What is expected >>
Your job is to give again, exactly and with no additions, the lines in the records below from the one with "[140,498,241,510] communnicate ->" through the one with "[106,881,160,898] .exit() ->", both included. Omit the pictures.
─── Data for processing ───
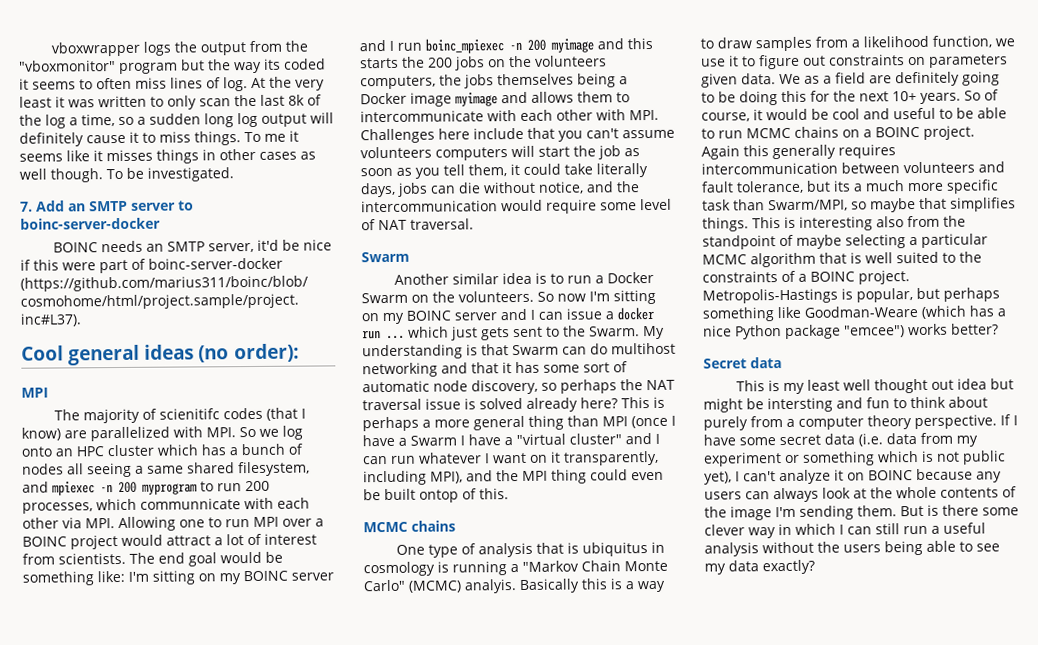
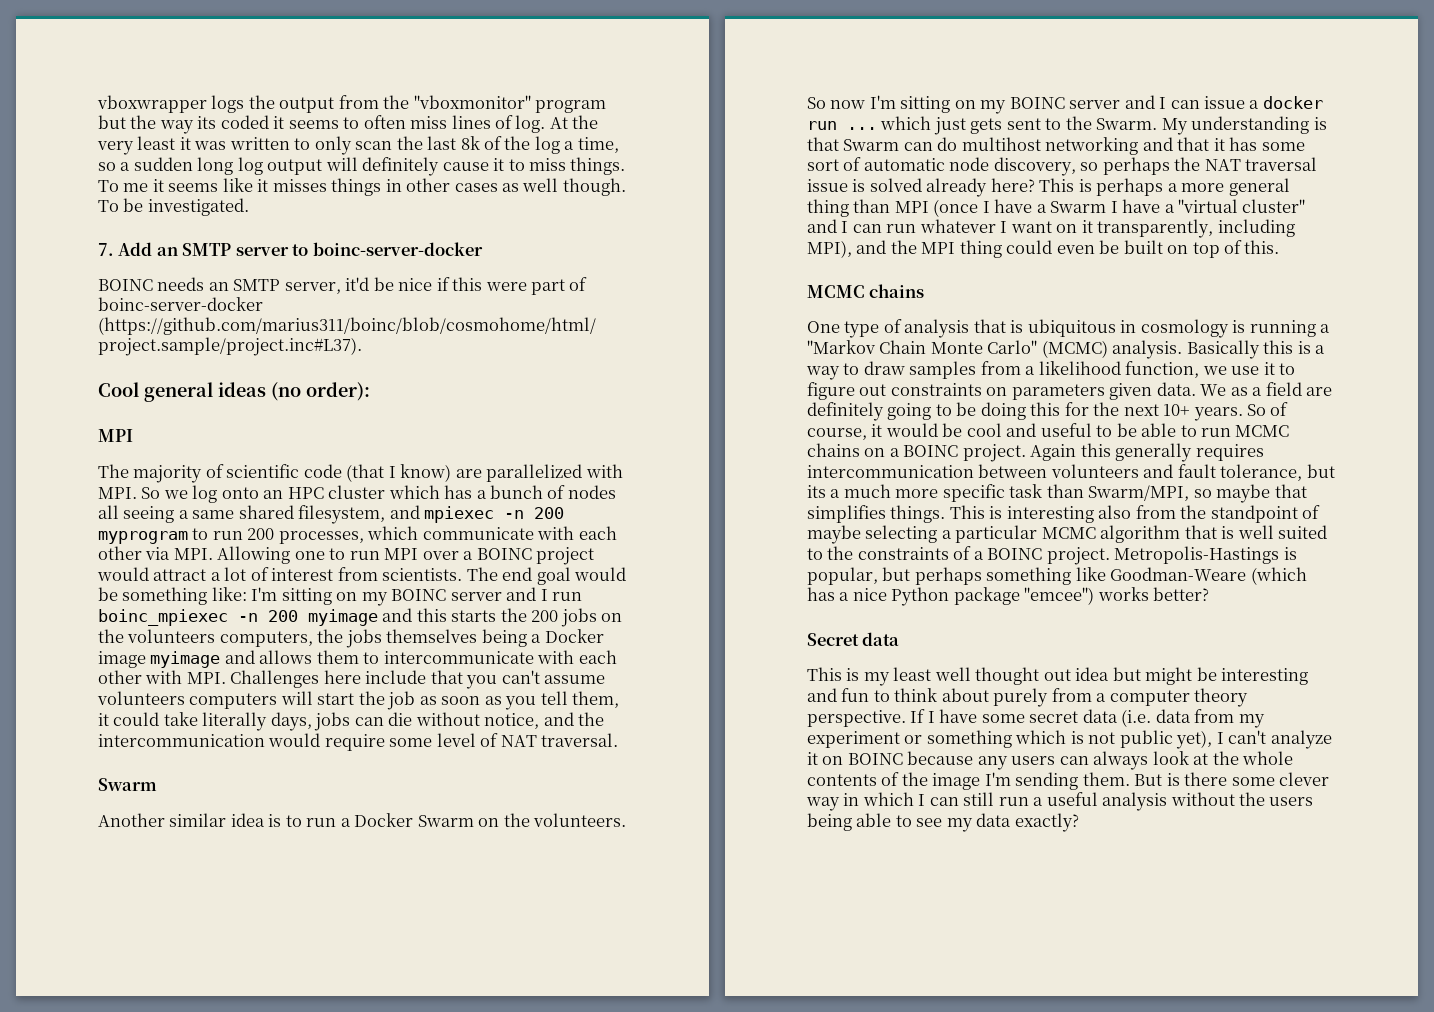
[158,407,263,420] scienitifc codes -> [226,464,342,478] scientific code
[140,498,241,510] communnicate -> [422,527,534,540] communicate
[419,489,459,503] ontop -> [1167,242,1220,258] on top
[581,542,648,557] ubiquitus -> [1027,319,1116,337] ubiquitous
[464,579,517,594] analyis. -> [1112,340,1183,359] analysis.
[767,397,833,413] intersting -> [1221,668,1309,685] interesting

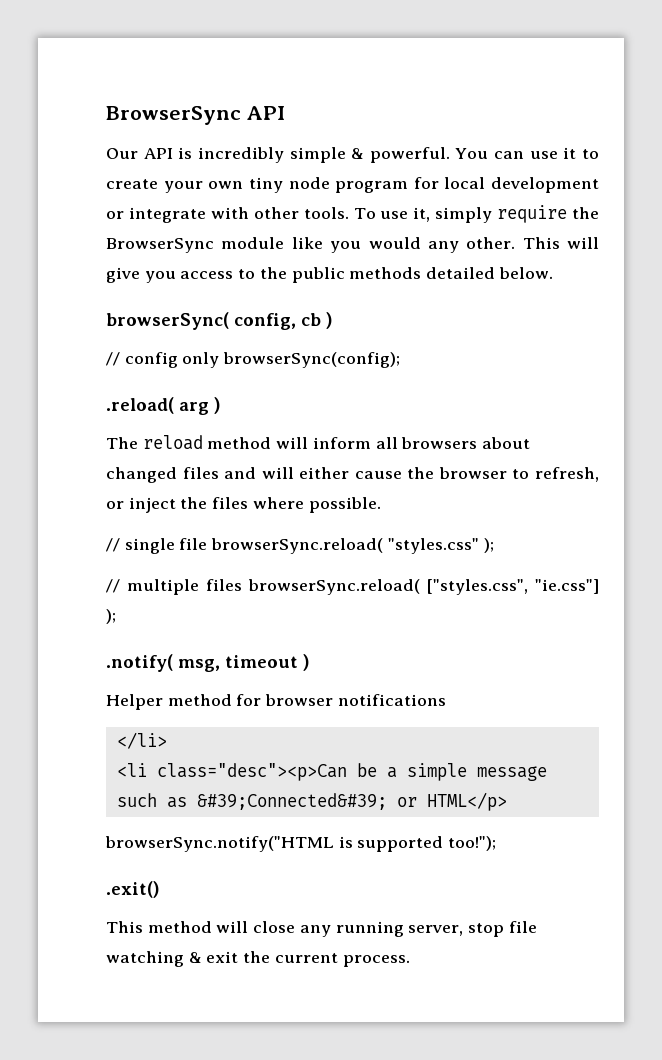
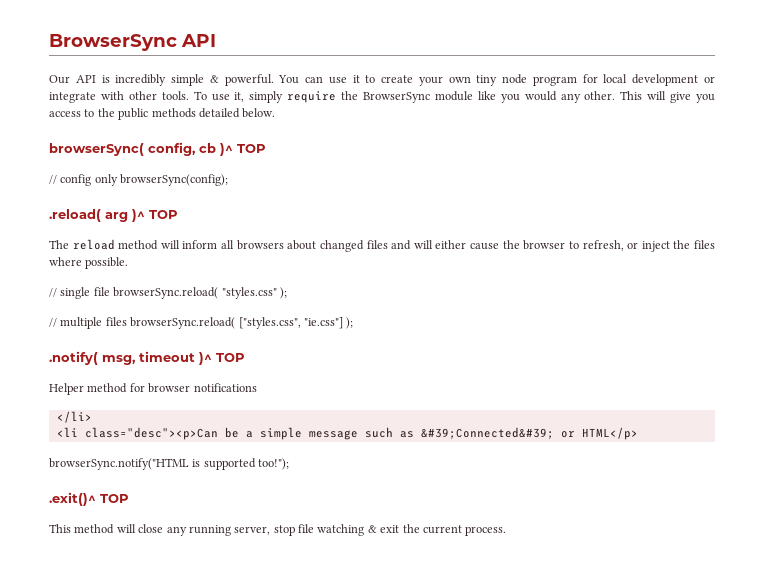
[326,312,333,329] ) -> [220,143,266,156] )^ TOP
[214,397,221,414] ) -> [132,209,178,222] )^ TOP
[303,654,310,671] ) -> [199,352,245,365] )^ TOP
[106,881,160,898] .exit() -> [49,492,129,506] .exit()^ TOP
───
─── Data for processing ───
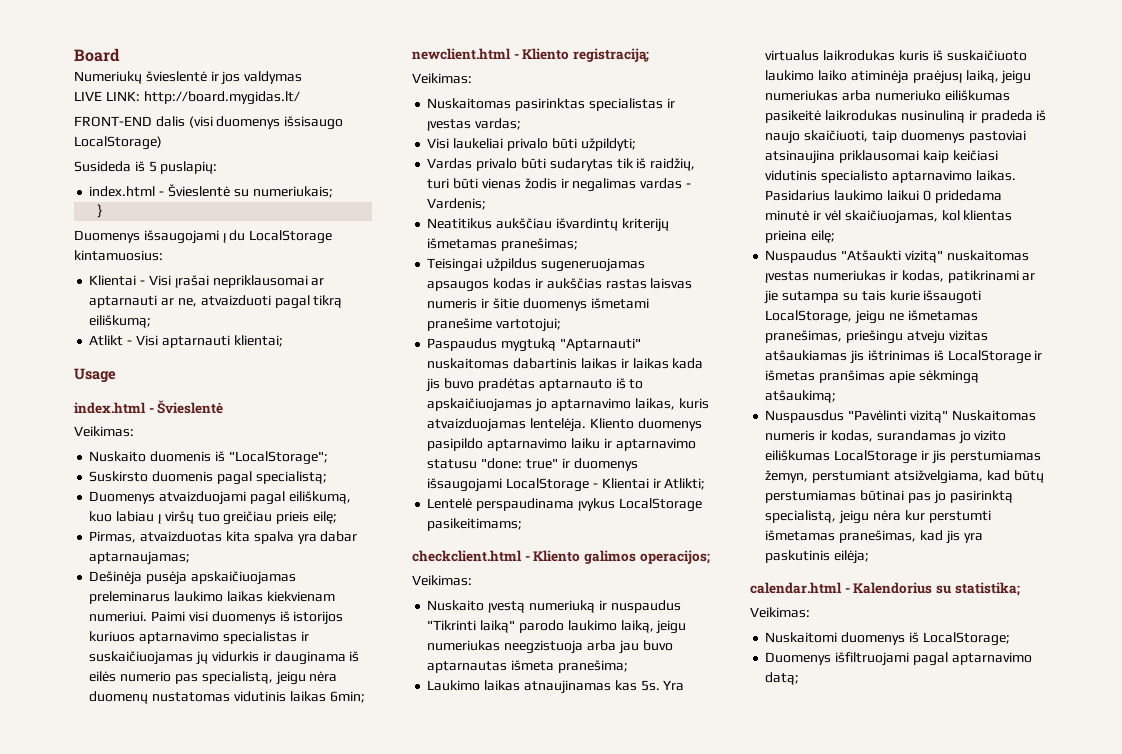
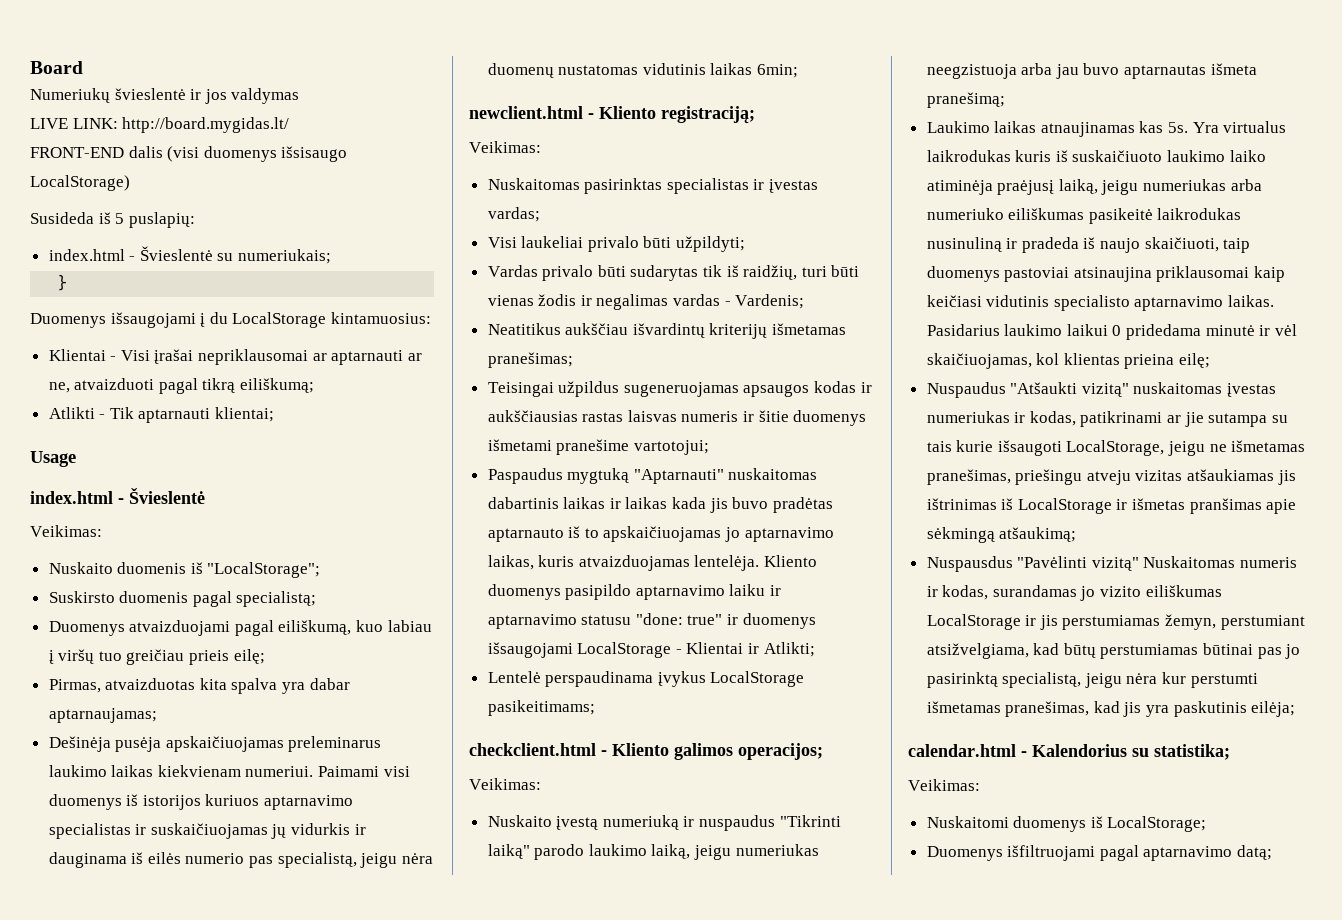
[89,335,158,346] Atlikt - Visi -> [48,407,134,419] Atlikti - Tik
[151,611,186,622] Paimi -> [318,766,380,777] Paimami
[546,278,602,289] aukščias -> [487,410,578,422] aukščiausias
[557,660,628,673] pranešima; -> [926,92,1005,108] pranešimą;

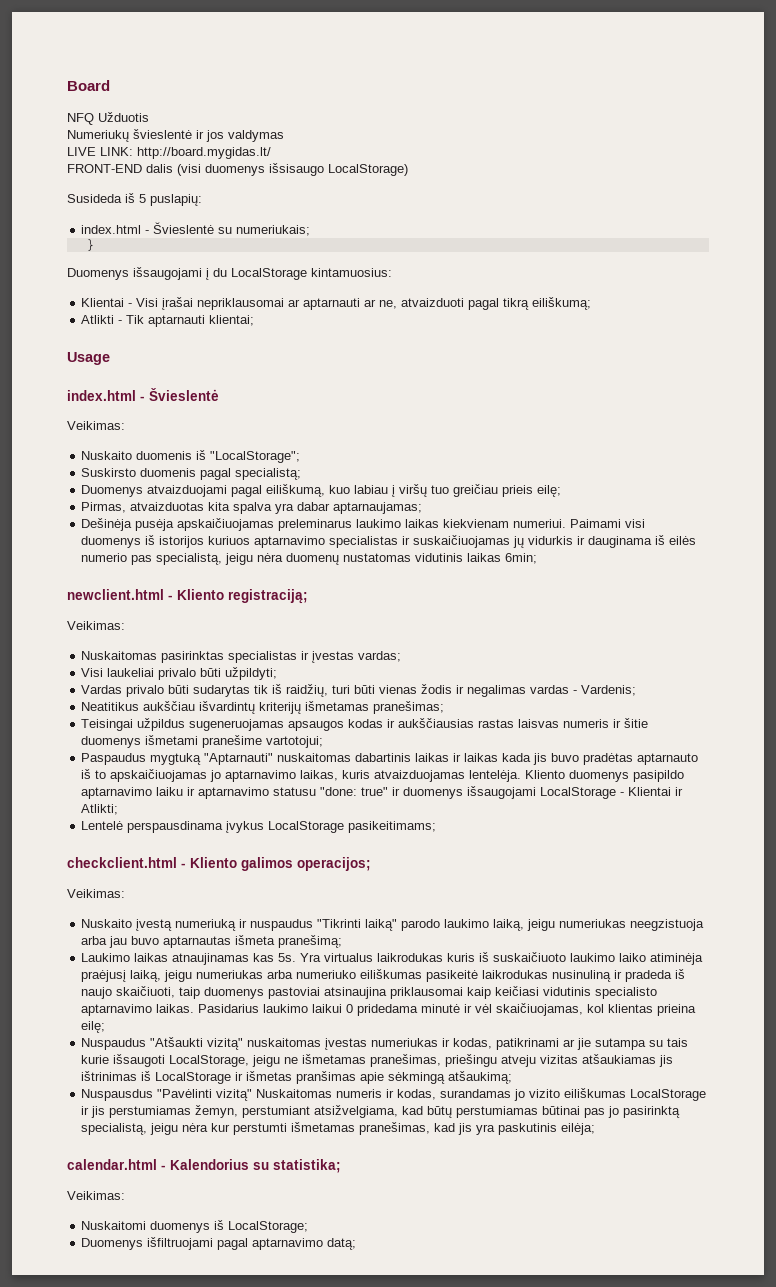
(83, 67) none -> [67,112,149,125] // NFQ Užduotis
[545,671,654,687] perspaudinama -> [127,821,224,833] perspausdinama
───
Task solution >>
[140,498,241,510] communnicate -> [422,527,534,540] communicate
[419,489,459,503] ontop -> [1167,242,1220,258] on top
[581,542,648,557] ubiquitus -> [1027,319,1116,337] ubiquitous
[464,579,517,594] analyis. -> [1112,340,1183,359] analysis.
[767,397,833,413] intersting -> [1221,668,1309,685] interesting

[326,312,333,329] ) -> [220,143,266,156] )^ TOP
[214,397,221,414] ) -> [132,209,178,222] )^ TOP
[303,654,310,671] ) -> [199,352,245,365] )^ TOP
[106,881,160,898] .exit() -> [49,492,129,506] .exit()^ TOP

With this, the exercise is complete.